» What is needed:
Exclude the pictures, then restate every entry below exactly.

» Data supplied:
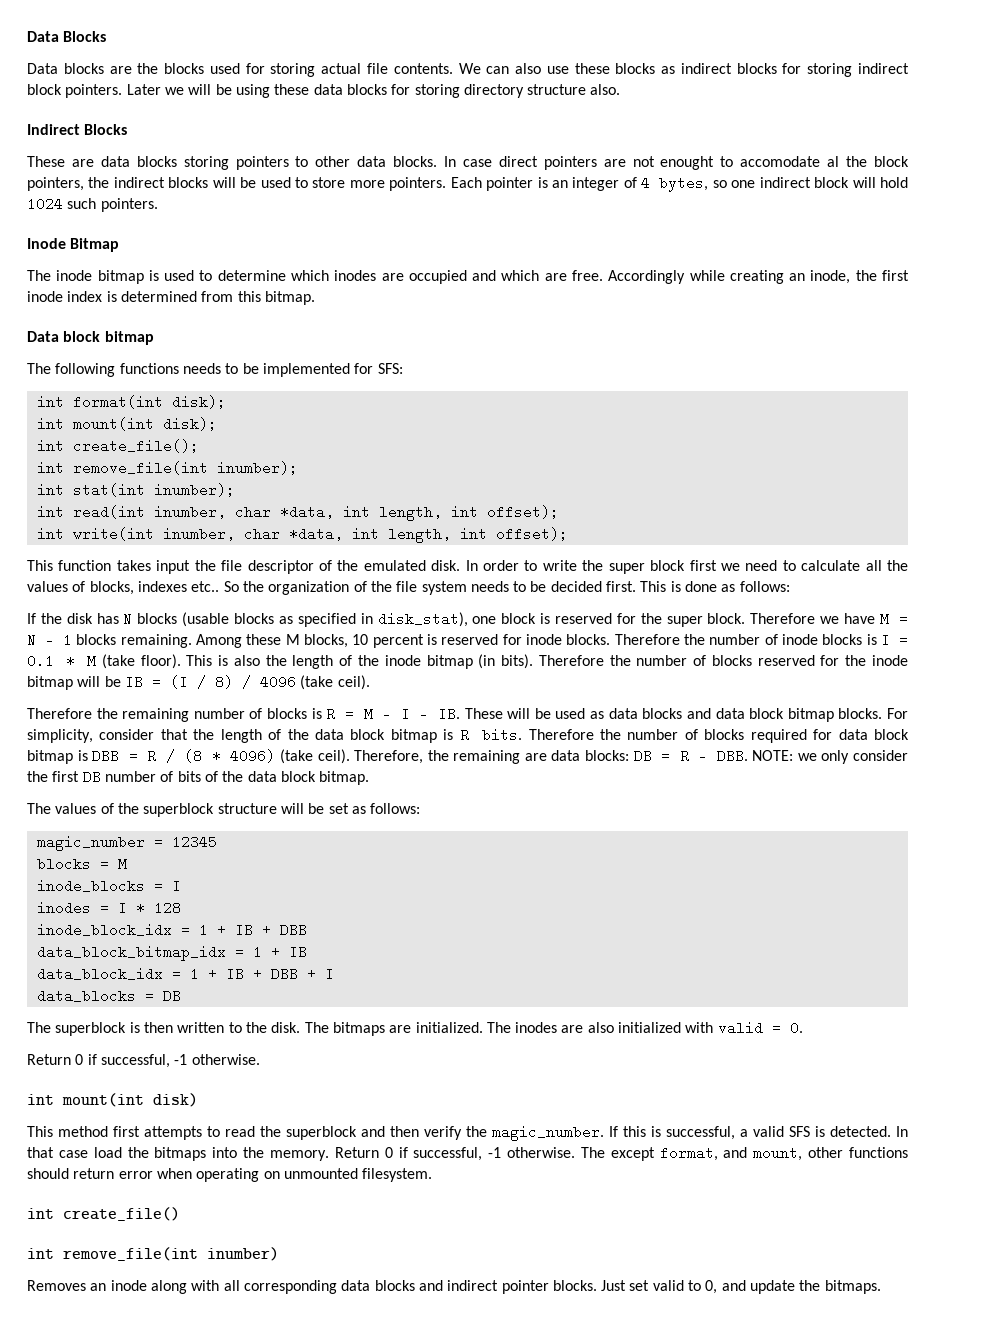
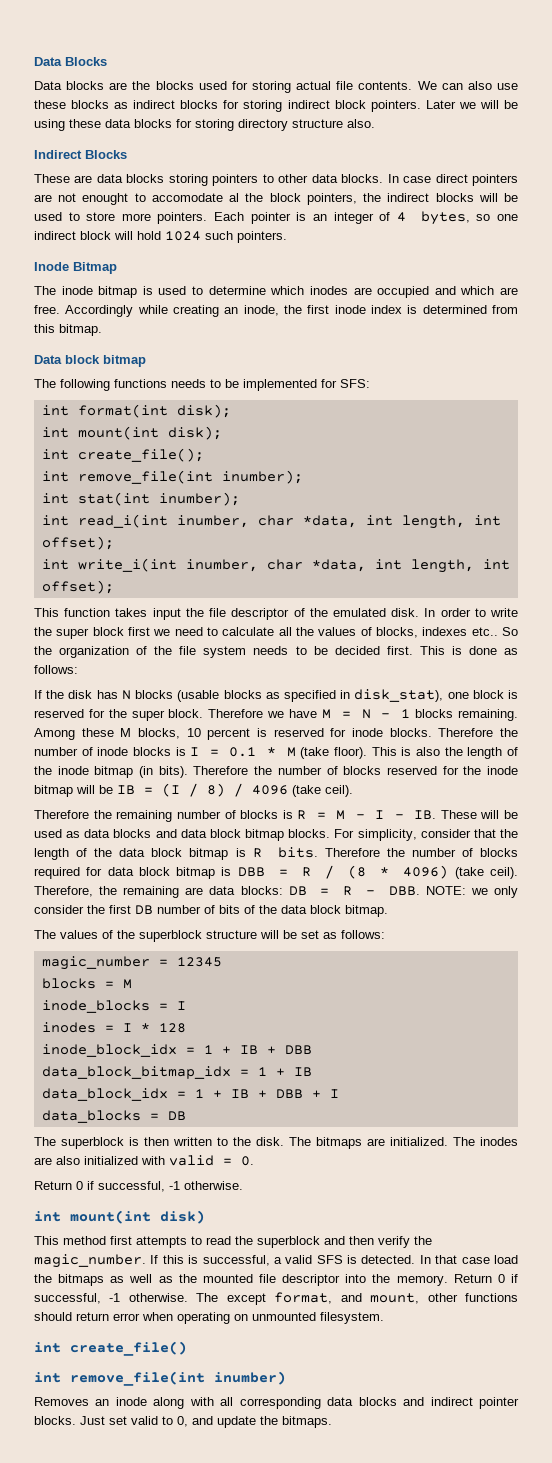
- int read(int inumber, char *data, int length, int offset);
+ int read_i(int inumber, char *data, int length, int offset);
- int write(int inumber, char *data, int length, int offset);
+ int write_i(int inumber, char *data, int length, int offset);
- In that case load the bitmaps into the memory.
+ In that case load the bitmaps as well as the mounted file descriptor into the memory.

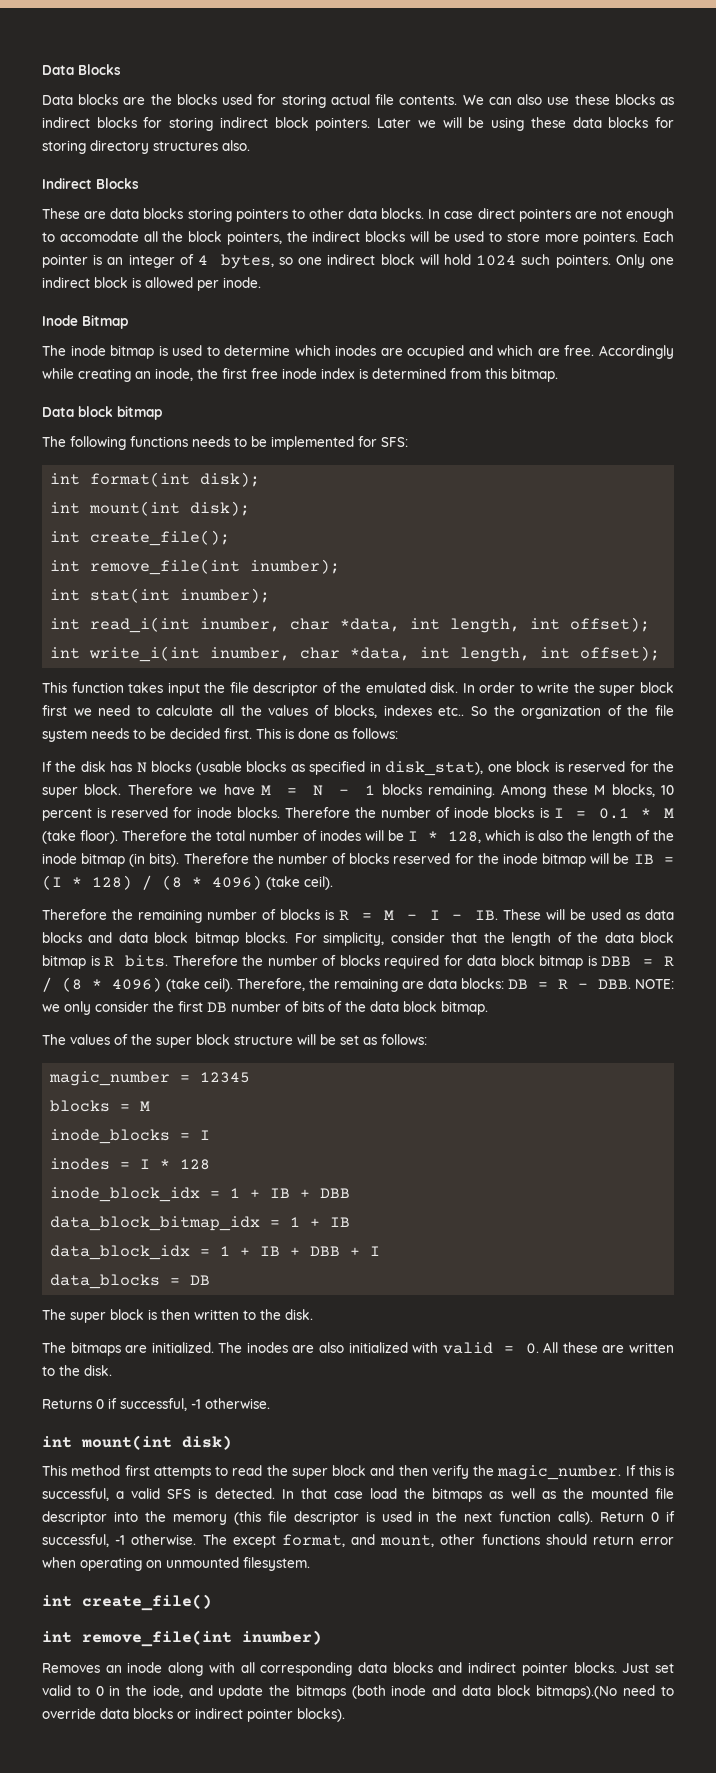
- Later we will be using these data blocks for storing directory structure also.
+ Later we will be using these data blocks for storing directory structures also.
- In case direct pointers are not enought to accomodate al the block pointers, the indirect blocks will be used to store more pointers.
+ In case direct pointers are not enough to accomodate all the block pointers, the indirect blocks will be used to store more pointers.
+ Only one indirect block is allowed per inode.
- Accordingly while creating an inode, the first inode index is determined from this bitmap.
+ Accordingly while creating an inode, the first free inode index is determined from this bitmap.
- This is also the length of the inode bitmap (in bits).
+ Therefore the total number of inodes will be I * 128, which is also the length of the inode bitmap (in bits).
- Therefore the number of blocks reserved for the inode bitmap will be IB = (I / 8) / 4096 (take ceil).
+ Therefore the number of blocks reserved for the inode bitmap will be IB = (I * 128) / (8 * 4096) (take ceil).
- The values of the superblock structure will be set as follows:
+ The values of the super block structure will be set as follows:
- The superblock is then written to the disk. The bitmaps are initialized.
+ The super block is then written to the disk.
+ The bitmaps are initialized.
- The inodes are also initialized with valid = 0.
- Return 0 if successful, -1 otherwise.
+ The inodes are also initialized with valid = 0. All these are written to the disk.
+ Returns 0 if successful, -1 otherwise.
- This method first attempts to read the superblock and then verify the magic_number.
+ This method first attempts to read the super block and then verify the magic_number.
- In that case load the bitmaps as well as the mounted file descriptor into the memory.
+ In that case load the bitmaps as well as the mounted file descriptor into the memory (this file descriptor is used in the next function calls).
- Just set valid to 0, and update the bitmaps.
+ Just set valid to 0 in the iode, and update the bitmaps (both inode and data block bitmaps).(No need to override data blocks or indirect pointer blocks).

» Output of the task:
- int read(int inumber, char *data, int length, int offset);
+ int read_i(int inumber, char *data, int length, int offset);
- int write(int inumber, char *data, int length, int offset);
+ int write_i(int inumber, char *data, int length, int offset);
- In that case load the bitmaps into the memory.
+ In that case load the bitmaps as well as the mounted file descriptor into the memory.

- Later we will be using these data blocks for storing directory structure also.
+ Later we will be using these data blocks for storing directory structures also.
- In case direct pointers are not enought to accomodate al the block pointers, the indirect blocks will be used to store more pointers.
+ In case direct pointers are not enough to accomodate all the block pointers, the indirect blocks will be used to store more pointers.
+ Only one indirect block is allowed per inode.
- Accordingly while creating an inode, the first inode index is determined from this bitmap.
+ Accordingly while creating an inode, the first free inode index is determined from this bitmap.
- This is also the length of the inode bitmap (in bits).
+ Therefore the total number of inodes will be I * 128, which is also the length of the inode bitmap (in bits).
- Therefore the number of blocks reserved for the inode bitmap will be IB = (I / 8) / 4096 (take ceil).
+ Therefore the number of blocks reserved for the inode bitmap will be IB = (I * 128) / (8 * 4096) (take ceil).
- The values of the superblock structure will be set as follows:
+ The values of the super block structure will be set as follows:
- The superblock is then written to the disk. The bitmaps are initialized.
+ The super block is then written to the disk.
+ The bitmaps are initialized.
- The inodes are also initialized with valid = 0.
- Return 0 if successful, -1 otherwise.
+ The inodes are also initialized with valid = 0. All these are written to the disk.
+ Returns 0 if successful, -1 otherwise.
- This method first attempts to read the superblock and then verify the magic_number.
+ This method first attempts to read the super block and then verify the magic_number.
- In that case load the bitmaps as well as the mounted file descriptor into the memory.
+ In that case load the bitmaps as well as the mounted file descriptor into the memory (this file descriptor is used in the next function calls).
- Just set valid to 0, and update the bitmaps.
+ Just set valid to 0 in the iode, and update the bitmaps (both inode and data block bitmaps).(No need to override data blocks or indirect pointer blocks).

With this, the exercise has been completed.